Entries provided ::
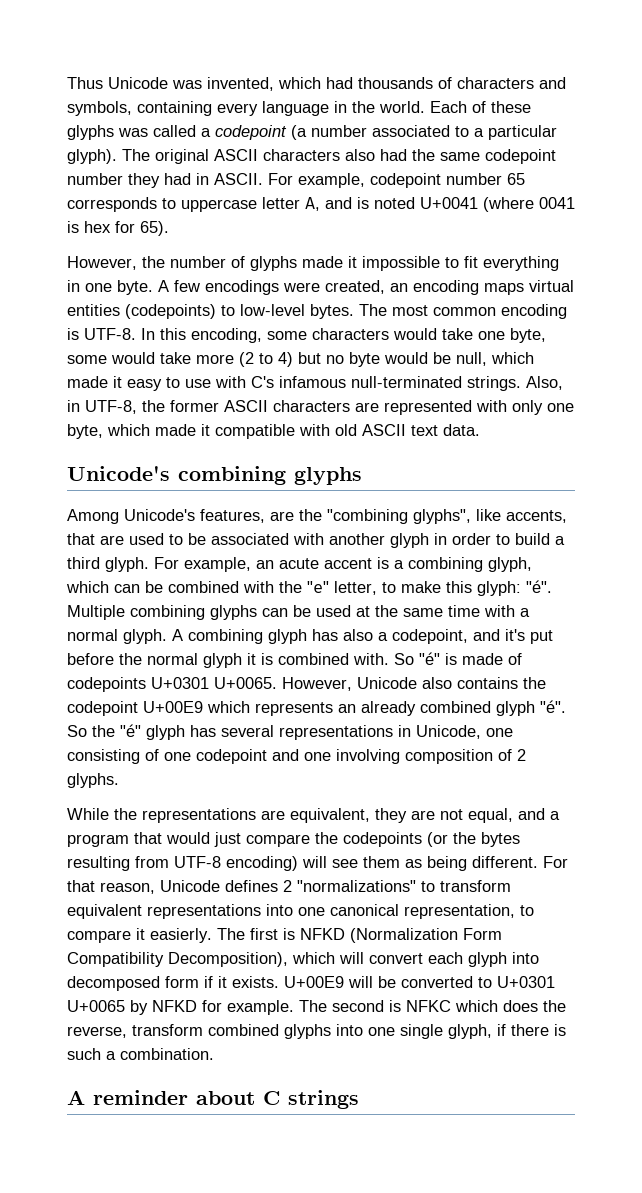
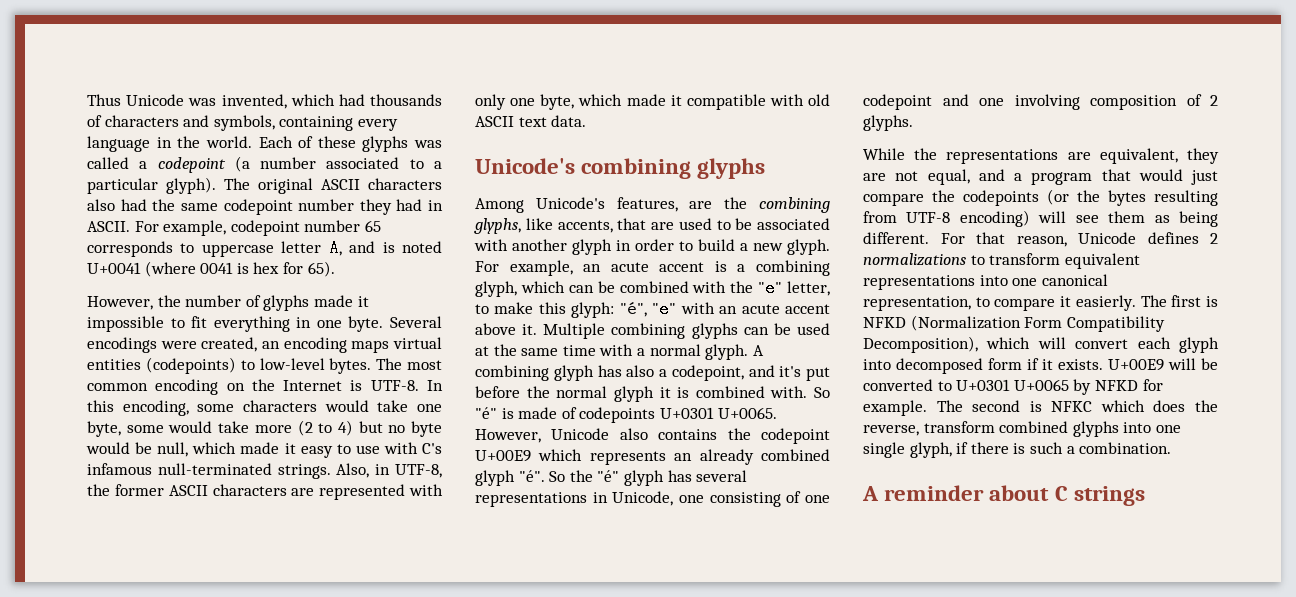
[158,280,200,292] A few -> [390,316,442,328] Several
(567, 311) none -> [226,379,343,391] on the Internet
[327,509,471,524] "combining glyphs", -> [759,197,830,213] [474,218,521,234] combining glyphs,
[67,557,100,569] third -> [753,243,783,251] new
[526,580,552,593] "é". -> [619,300,830,318] [475,323,538,335] "é", "e" with an acute accent above it.
[297,880,416,892] "normalizations" -> [863,253,966,266] normalizations

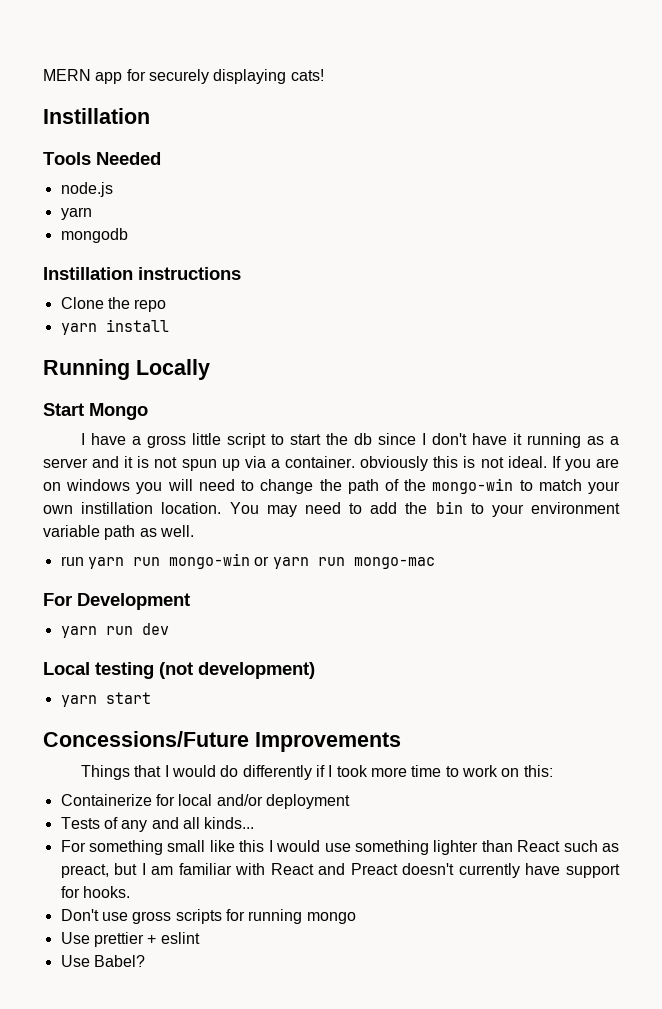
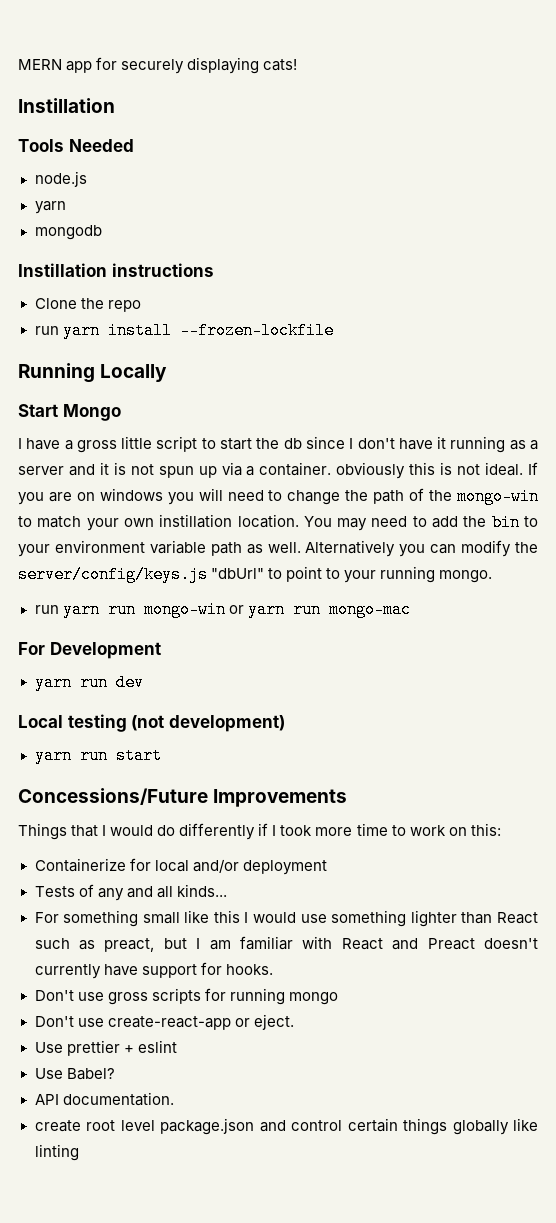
(167, 305) none -> [34,326,59,335] run
(169, 325) none -> [179,322,334,339] --frozen-lockfile
(194, 531) none -> [305,540,538,557] [18,566,493,583] Alternatively you can modify the server/config/keys.js "dbUrl" to point to your running mongo.
(97, 701) none -> [79,747,108,764] run
(356, 918) none -> [34,1014,294,1030] // Don't use create-react-app or eject.
(145, 961) none -> [34,1092,174,1106] [34,1118,538,1135] [34,1144,79,1161] // API documentation. // create root level package.json and control certain things globally like linting

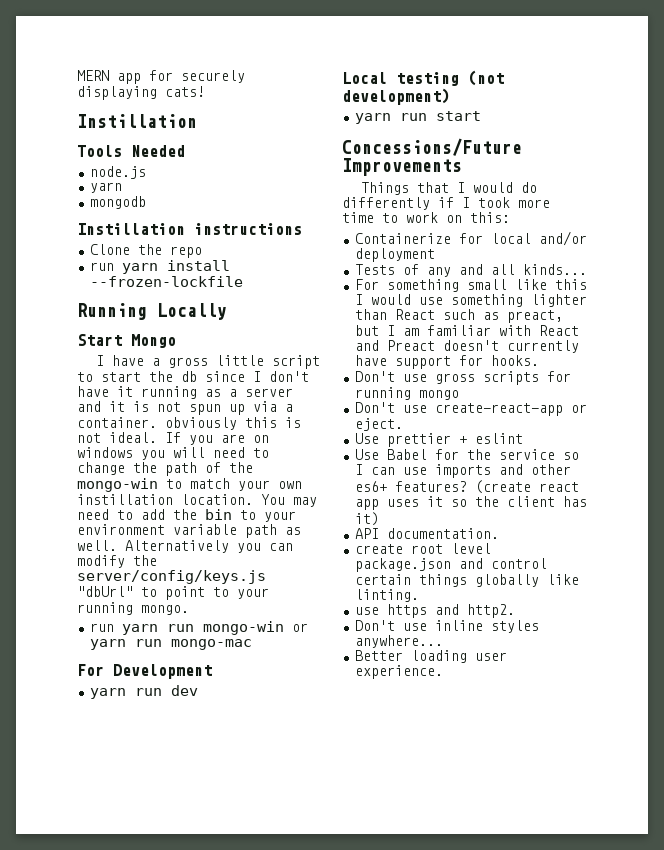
[66,1068,115,1080] Babel? -> [386,449,579,460] [354,464,571,478] [354,480,579,494] [354,496,587,510] [354,512,379,526] Babel for the service so I can use imports and other es6+ features? (create react app uses it so the client has it)
[34,1144,79,1161] linting -> [354,589,419,602] [354,604,515,618] [354,620,539,633] [354,635,443,648] [354,650,507,663] [354,665,443,679] linting. // use https and http2. // Don't use inline styles anywhere... // Better loading user experience.

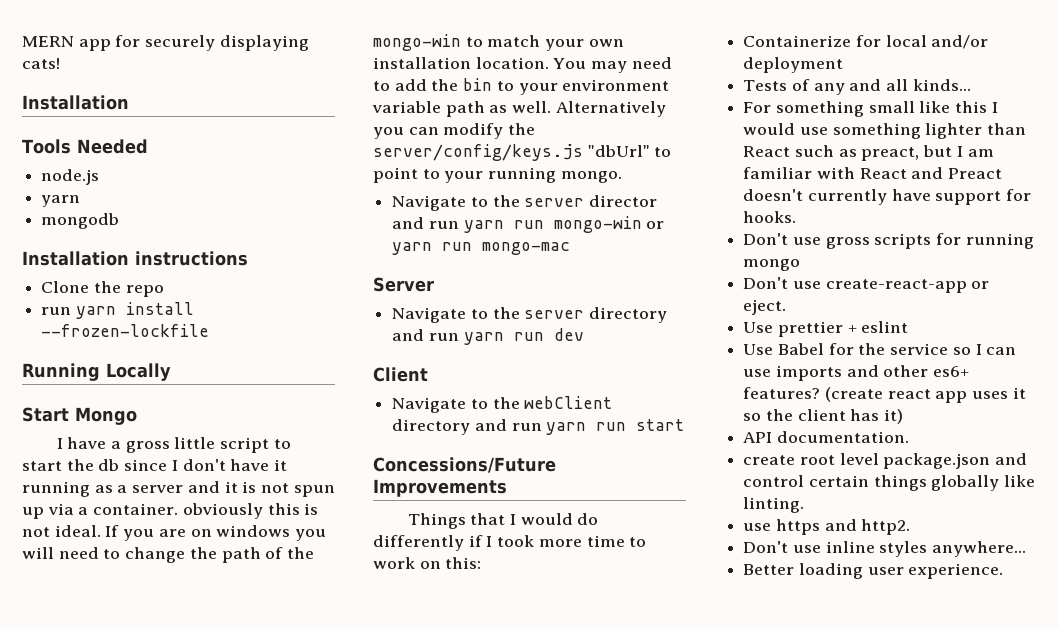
[77,114,197,128] Instillation -> [22,95,129,110] Installation
[77,223,185,235] Instillation -> [22,251,129,266] Installation
[77,494,173,505] instillation -> [373,57,471,69] installation
(189, 610) none -> [392,195,658,211] [392,217,425,229] Navigate to the server director and
[77,664,212,679] [89,685,198,699] [342,70,504,86] [342,88,450,105] For Development // yarn run dev // Local testing (not development) // -> [373,277,434,292] [392,307,668,323] [392,328,584,345] [373,367,428,382] [392,396,613,413] [392,419,542,435] Server // Navigate to the server directory and run yarn run dev // Client // Navigate to the webClient directory and run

Problem to solve :: Counting every line of the entries that holds the word "Navigate", report the total and no other text.

Task solution :: 2